Skijoring: What You Get When You Cross Rodeo With Skiing



If you enjoy the rodeo but can’t decide between that and skiing, you’re in luck. Welcome to skijoring — an extreme (and quirky) winter sport that celebrates the unlikely melding of rodeo and ski culture in Colorado. It’s a heart-pumping, white-knuckle competition in which horses — and sometimes dogs, snowmobiles, and even cars — tow skiers by rope at speeds that can top 40mph over jumps as high as 8 feet and around obstcales as they try to lance suspended hoops with a baton, typically a ski pole that’s been cut in half.

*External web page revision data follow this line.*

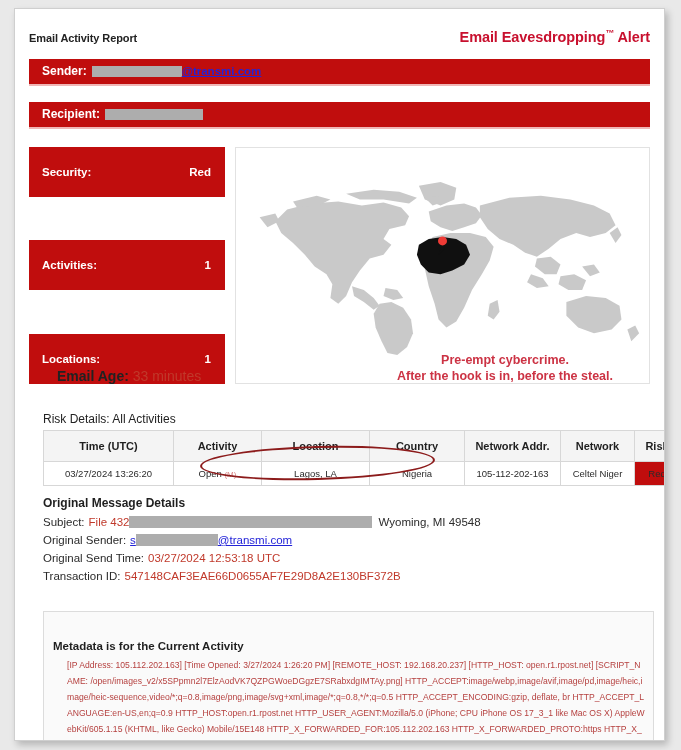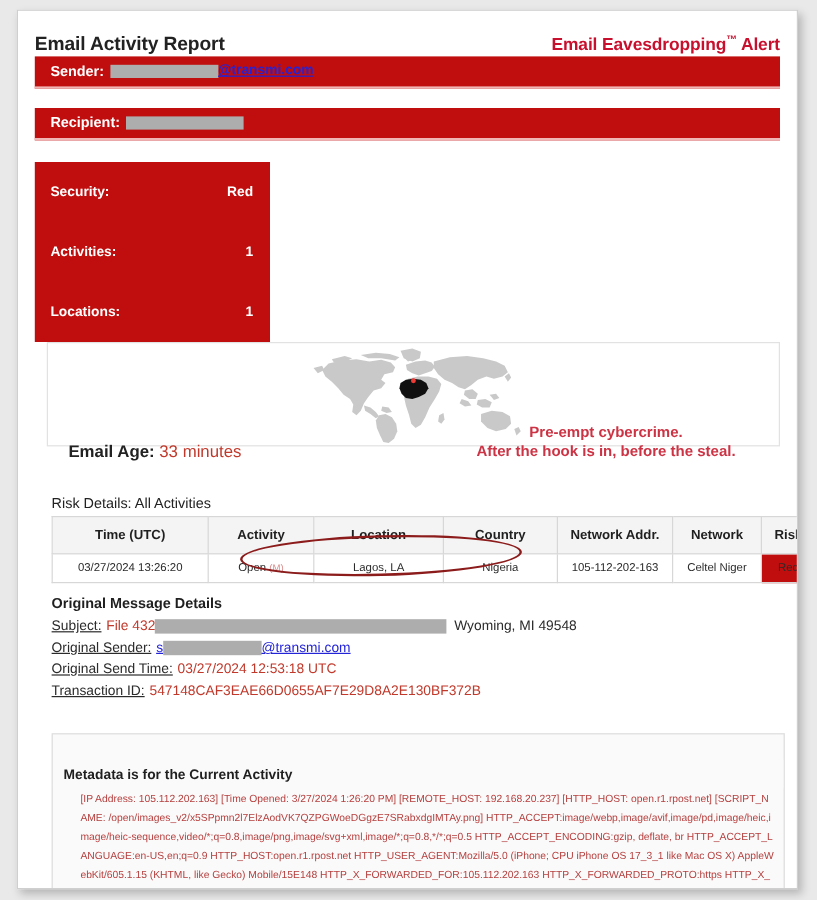"Email Activity Report" #report-title { font-size: 16px -> 11px }
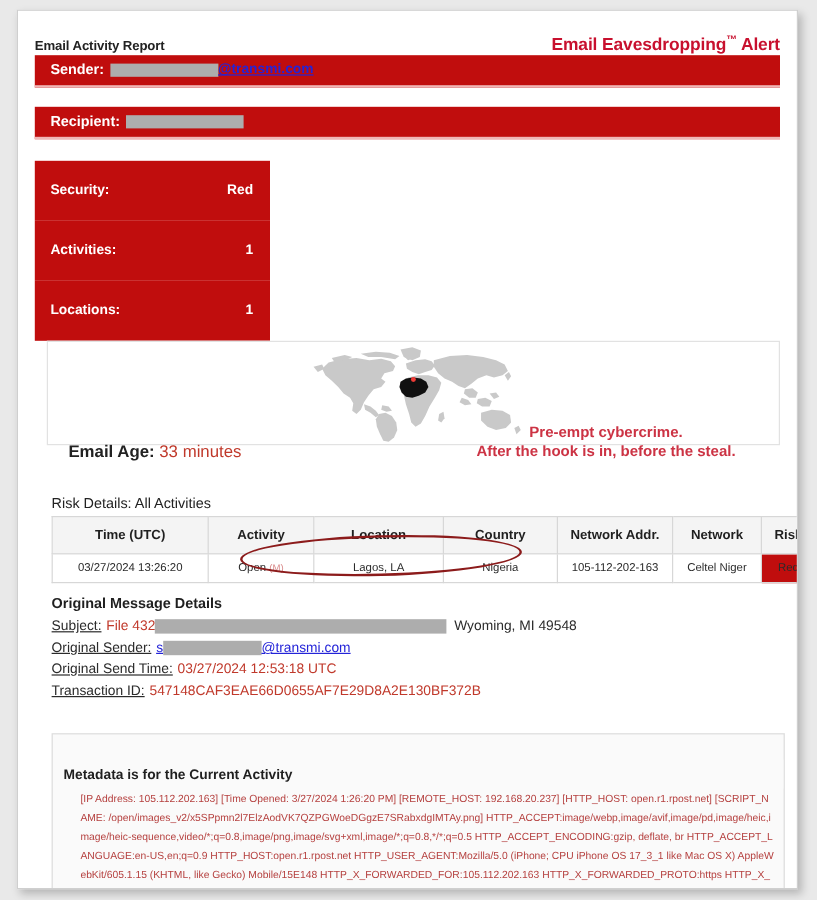"Sender:" #sender-bar { margin-top: none -> 14px }
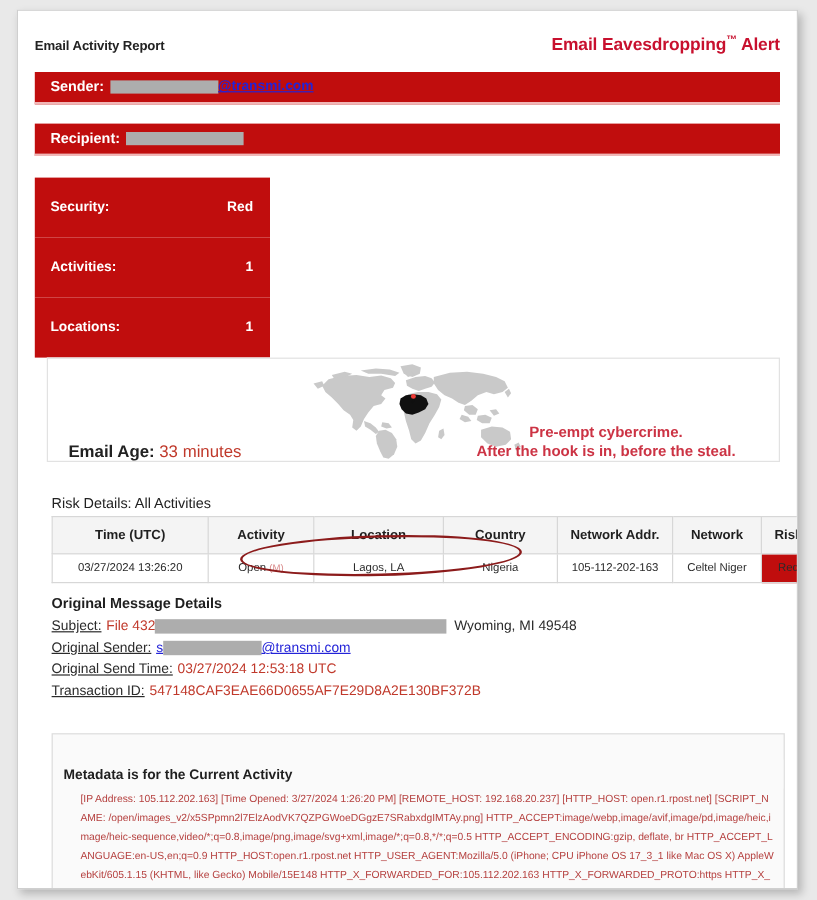"Security:" #mid-section { flex-direction: column -> none }
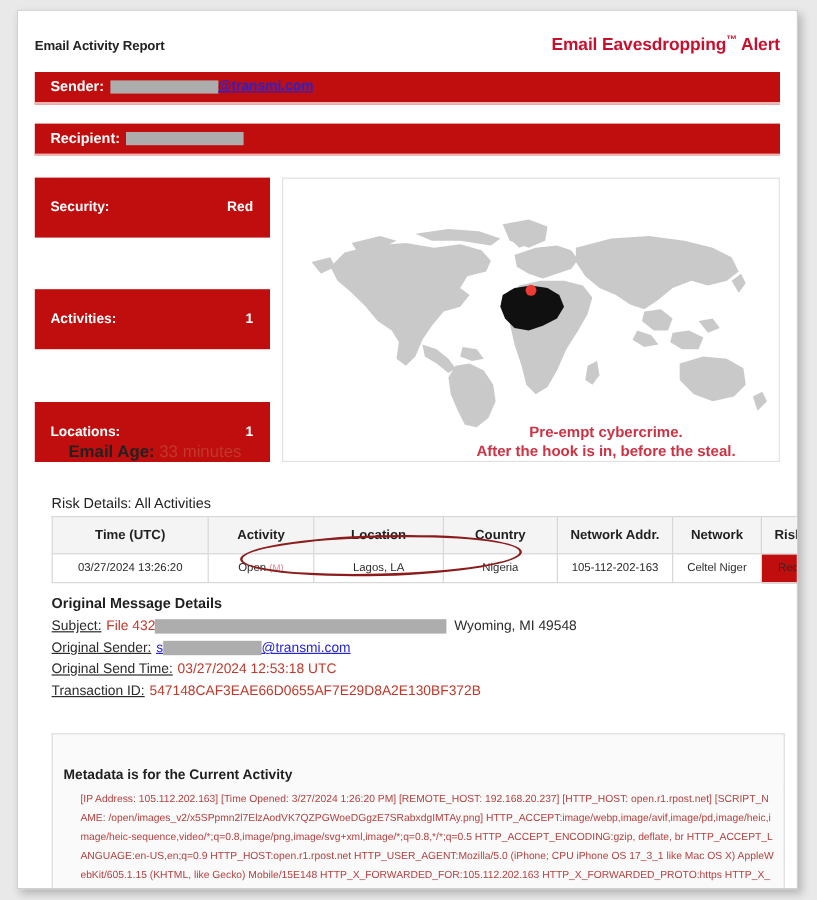"Subject:" .detail-line .lbl { text-decoration: underline -> none }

Every winter, thousands of people converge on the old mining town of Leadville, Colo., high in the Rocky Mountains — elevation 10,158 feet — lining downtown’s main street and packing the saloons to witness one of the most popular skijoring races in the country. The spectacle — billed as “The Granddaddy of ‘Em All” — has been a tradition there since 1949. Skijoring draws its name from the Norwegian word skikjoring, meaning “ski driving.” It started as a practical mode of transportation in Scandinavia and became popular in the Alps around 1900. Despite its growing popularity, getting the sport into the Olympics has proved challenging. There is no official governing body, no uniform set of rules and regulations, and no point system that would allow riders to advance to the Winter Games.